**Task item**.
What is needed is a word-for-word copy of every record below, minus the pictures.

[Exercise input]

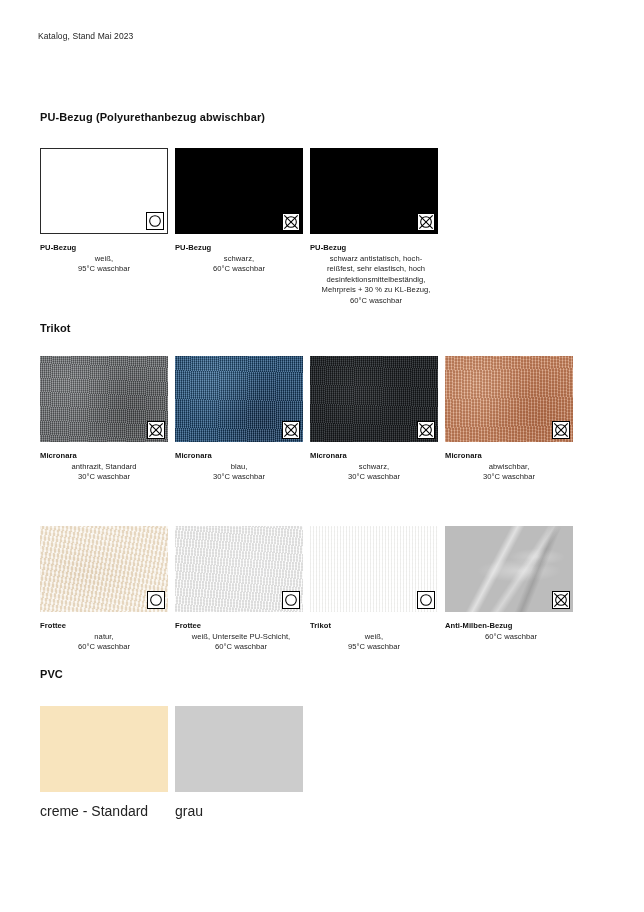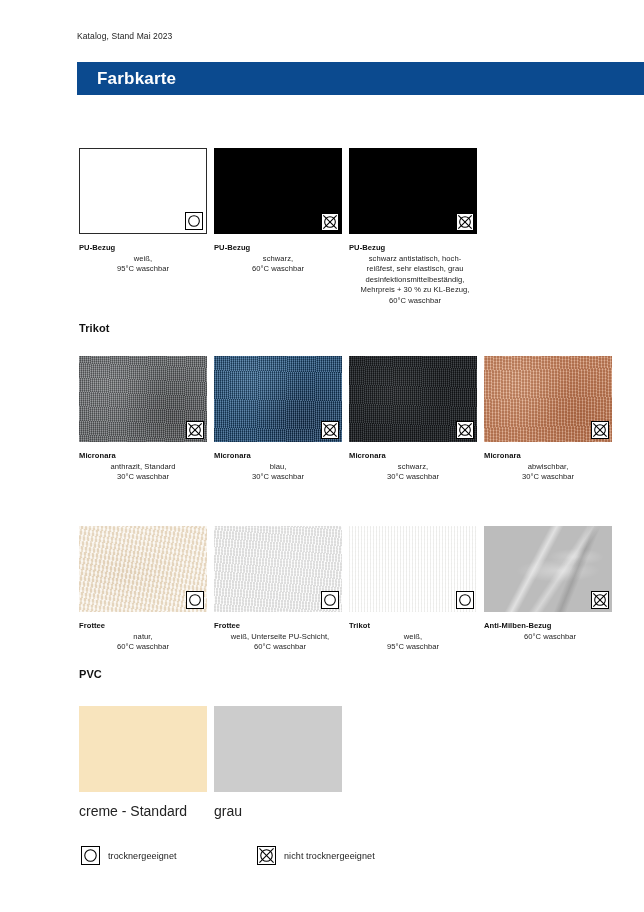"Katalog, Stand Mai 2023" .page { margin-left: 39px -> none }
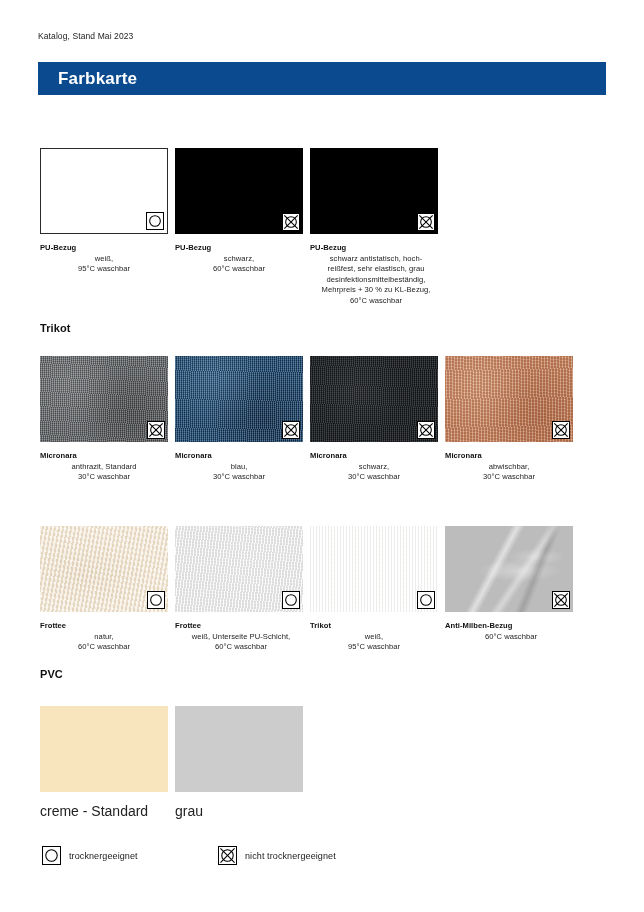"Farbkarte" div.title-banner { html: <div> <div>Farbkarte</div> </div> -> none }
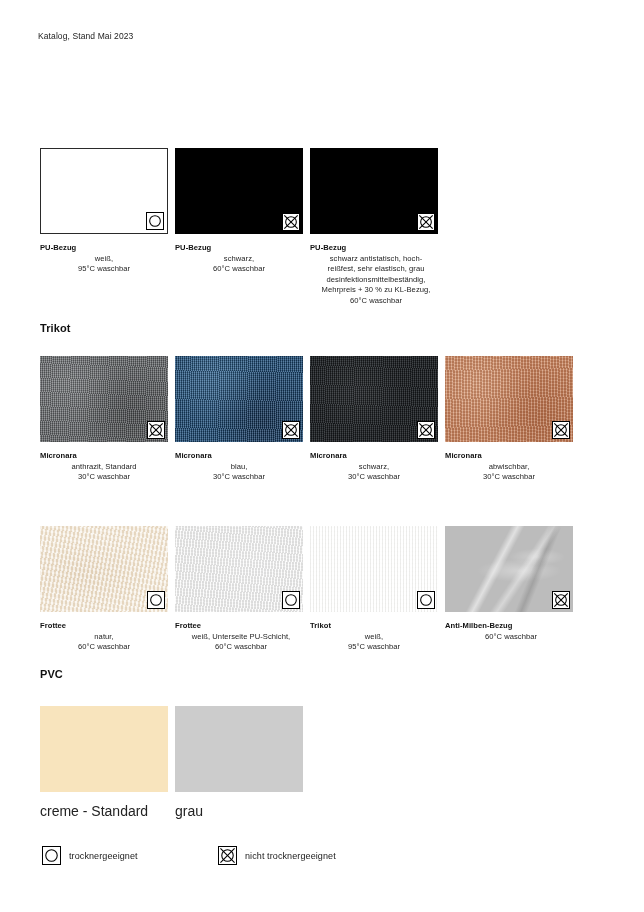"PU-Bezug (Polyurethanbezug abwischbar)" div.section-title { html: none -> <div>PU-Bezug (Polyurethanbezug abwischbar)</div> }
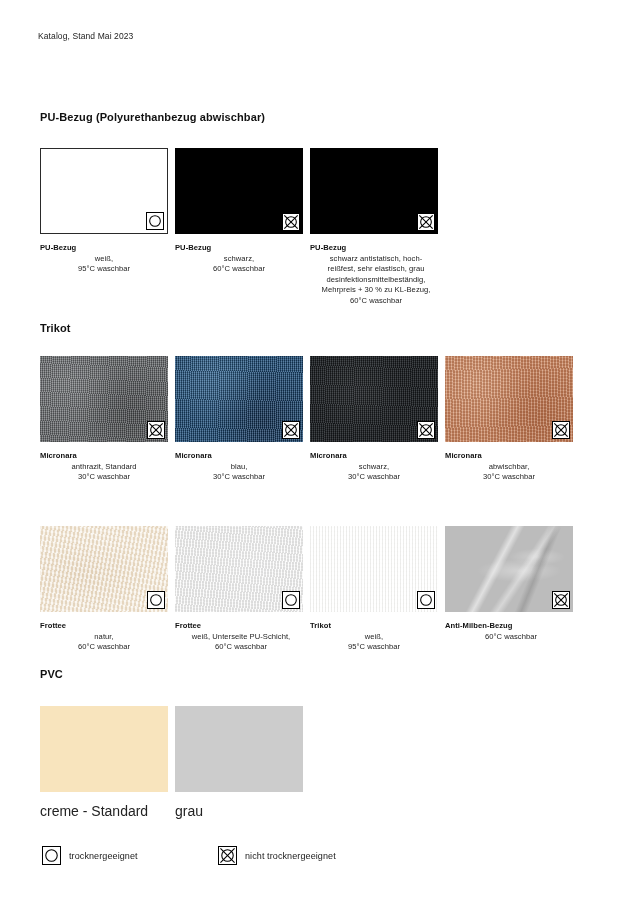"reißfest, sehr elastisch, grau" span.cap-line { text: grau -> hoch }
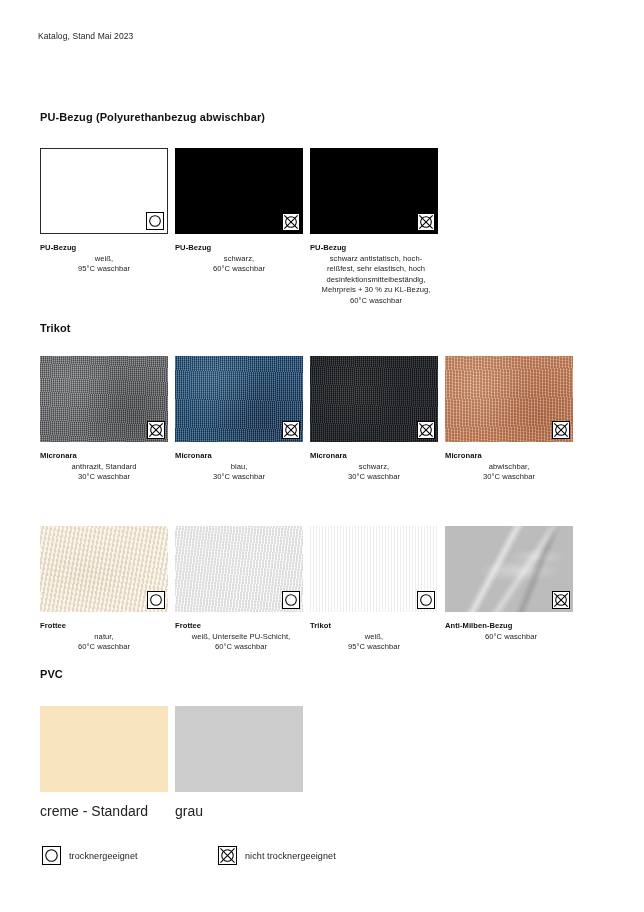"trocknergeeignet" div.legend { html: <div> <div> <div> <svg> <circle></circle> </svg> </div> <div>trocknergeeignet</div> </div> <div> <div> <svg> <circle></circle> <line></line> <line></line> </svg> </div> <div>nicht trocknergeeignet</div> </div> </div> -> none }
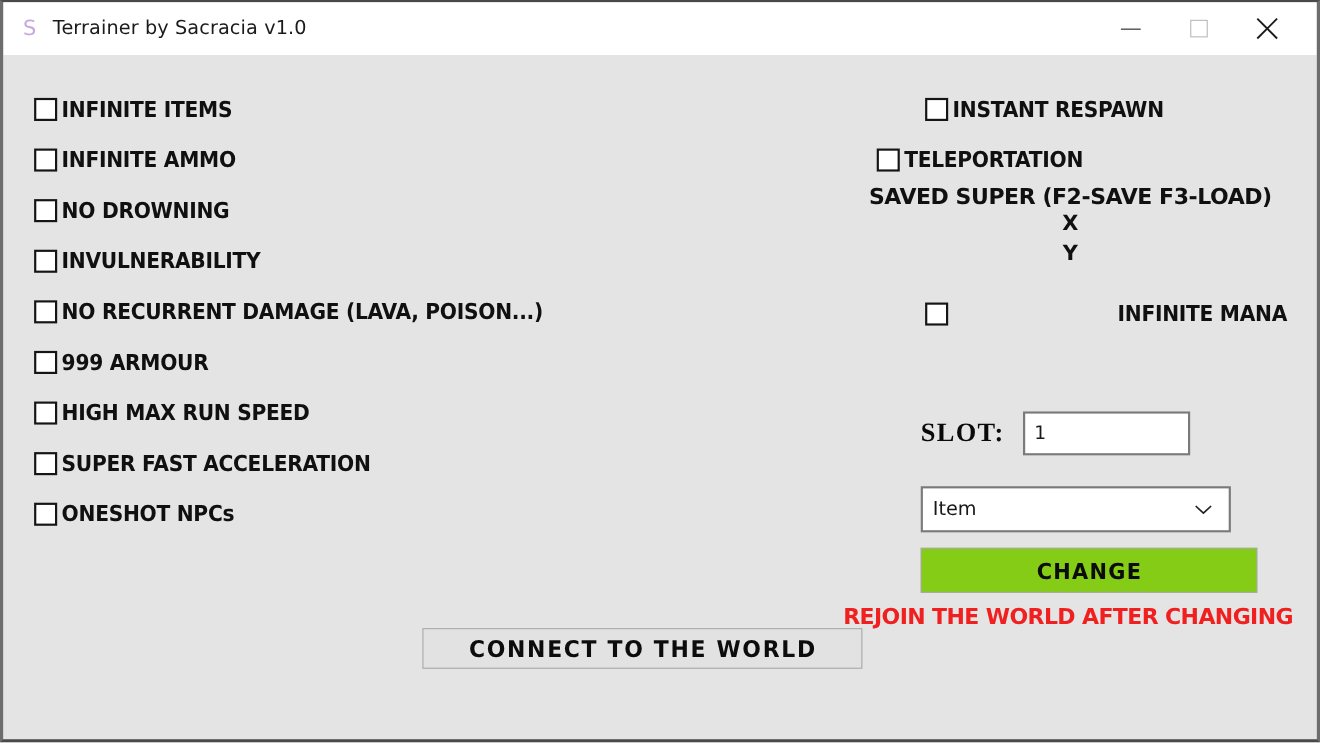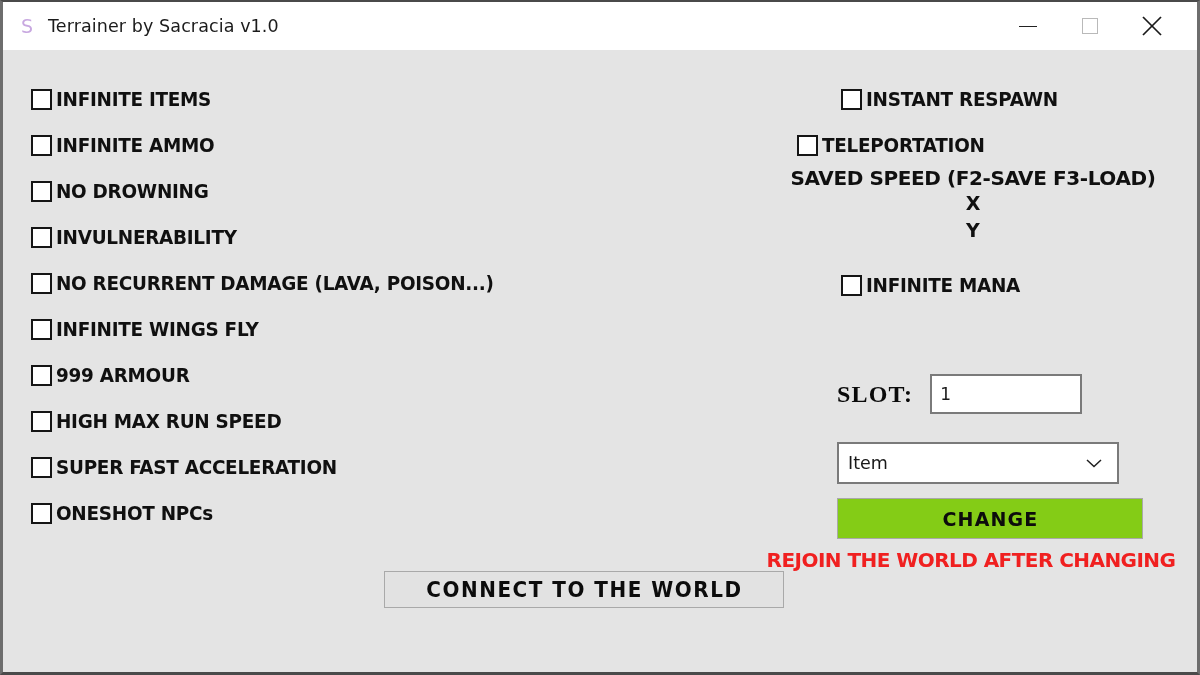"SAVED SPEED (F2-SAVE F3-LOAD)" div { text: SPEED -> SUPER }
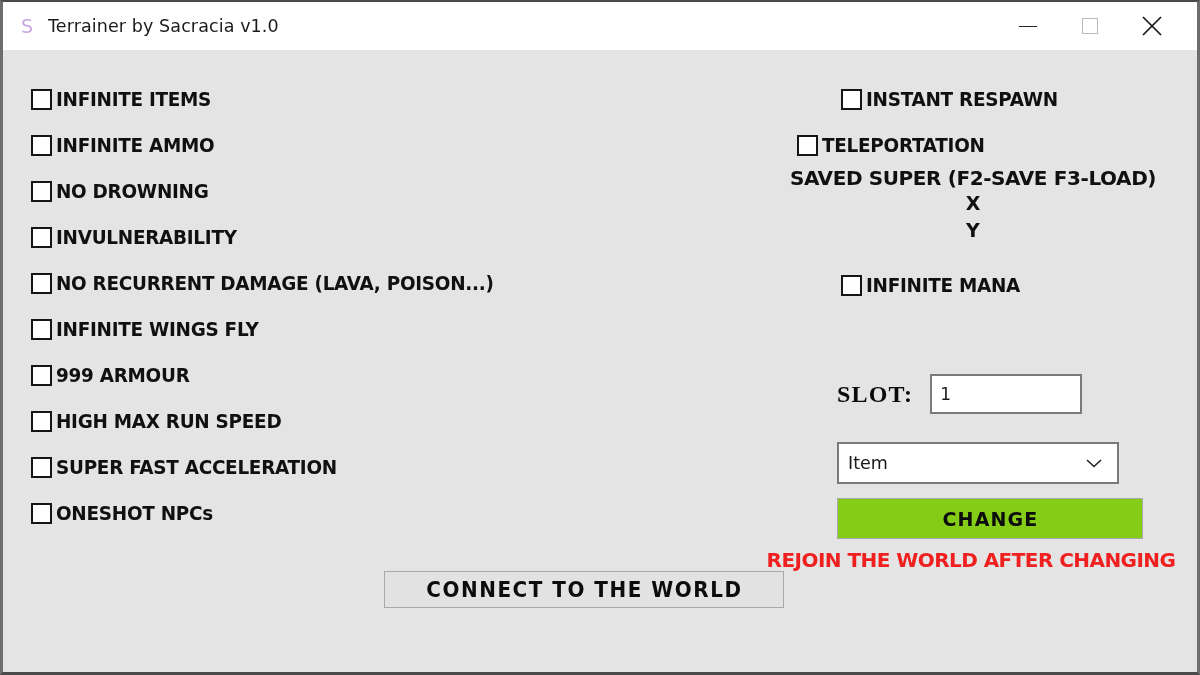"INFINITE MANA" #infinite-mana-row { justify-content: none -> space-between }
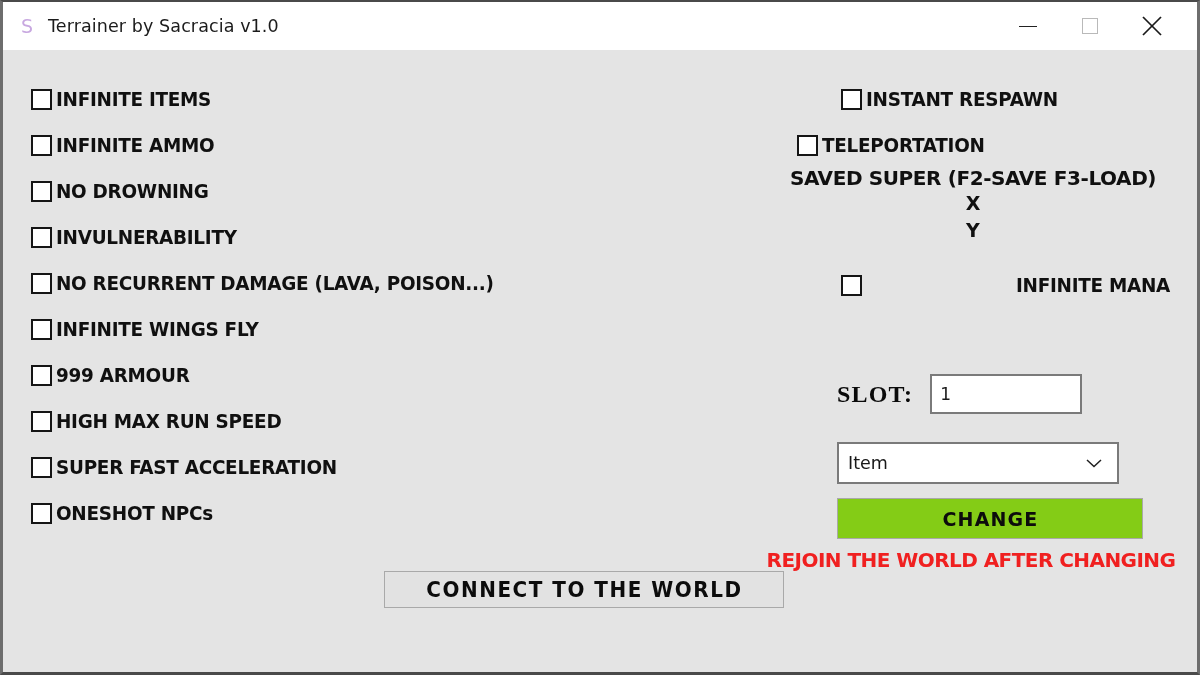"INFINITE WINGS FLY" div.cb-row { html: <div> <span></span> <span>INFINITE WINGS FLY</span> </div> -> none }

[/Exercise input]

**Written answer**.
"Katalog, Stand Mai 2023" .page { margin-left: 39px -> none }
"Farbkarte" div.title-banner { html: <div> <div>Farbkarte</div> </div> -> none }
"PU-Bezug (Polyurethanbezug abwischbar)" div.section-title { html: none -> <div>PU-Bezug (Polyurethanbezug abwischbar)</div> }
"reißfest, sehr elastisch, grau" span.cap-line { text: grau -> hoch }
"trocknergeeignet" div.legend { html: <div> <div> <div> <svg> <circle></circle> </svg> </div> <div>trocknergeeignet</div> </div> <div> <div> <svg> <circle></circle> <line></line> <line></line> </svg> </div> <div>nicht trocknergeeignet</div> </div> </div> -> none }
"SAVED SPEED (F2-SAVE F3-LOAD)" div { text: SPEED -> SUPER }
"INFINITE MANA" #infinite-mana-row { justify-content: none -> space-between }
"INFINITE WINGS FLY" div.cb-row { html: <div> <span></span> <span>INFINITE WINGS FLY</span> </div> -> none }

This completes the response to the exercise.